What you return should be the line containing "[115,339,516,359] [115,363,241,378] Things" and each line after it to the end of the records, copied exactly.

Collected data
--- START ---

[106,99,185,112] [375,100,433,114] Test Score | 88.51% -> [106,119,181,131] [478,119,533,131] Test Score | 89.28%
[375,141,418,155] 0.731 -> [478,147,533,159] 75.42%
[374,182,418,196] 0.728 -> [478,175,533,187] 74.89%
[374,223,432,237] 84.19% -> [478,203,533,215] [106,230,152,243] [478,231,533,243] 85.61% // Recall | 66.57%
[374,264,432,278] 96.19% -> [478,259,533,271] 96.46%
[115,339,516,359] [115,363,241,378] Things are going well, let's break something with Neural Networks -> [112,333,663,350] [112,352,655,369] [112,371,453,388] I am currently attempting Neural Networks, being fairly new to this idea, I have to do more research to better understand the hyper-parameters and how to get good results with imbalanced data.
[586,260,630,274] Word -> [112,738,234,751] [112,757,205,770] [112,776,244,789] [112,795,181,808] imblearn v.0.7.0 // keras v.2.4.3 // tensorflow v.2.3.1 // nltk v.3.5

--- END ---

EXERCISE OUTPUT
[115,339,516,359] [115,363,241,378] Things are going well, let's break something with Neural Networks -> [112,333,663,350] [112,352,655,369] [112,371,453,388] I am currently attempting Neural Networks, being fairly new to this idea, I have to do more research to better understand the hyper-parameters and how to get good results with imbalanced data.
[586,260,630,274] Word -> [112,738,234,751] [112,757,205,770] [112,776,244,789] [112,795,181,808] imblearn v.0.7.0 // keras v.2.4.3 // tensorflow v.2.3.1 // nltk v.3.5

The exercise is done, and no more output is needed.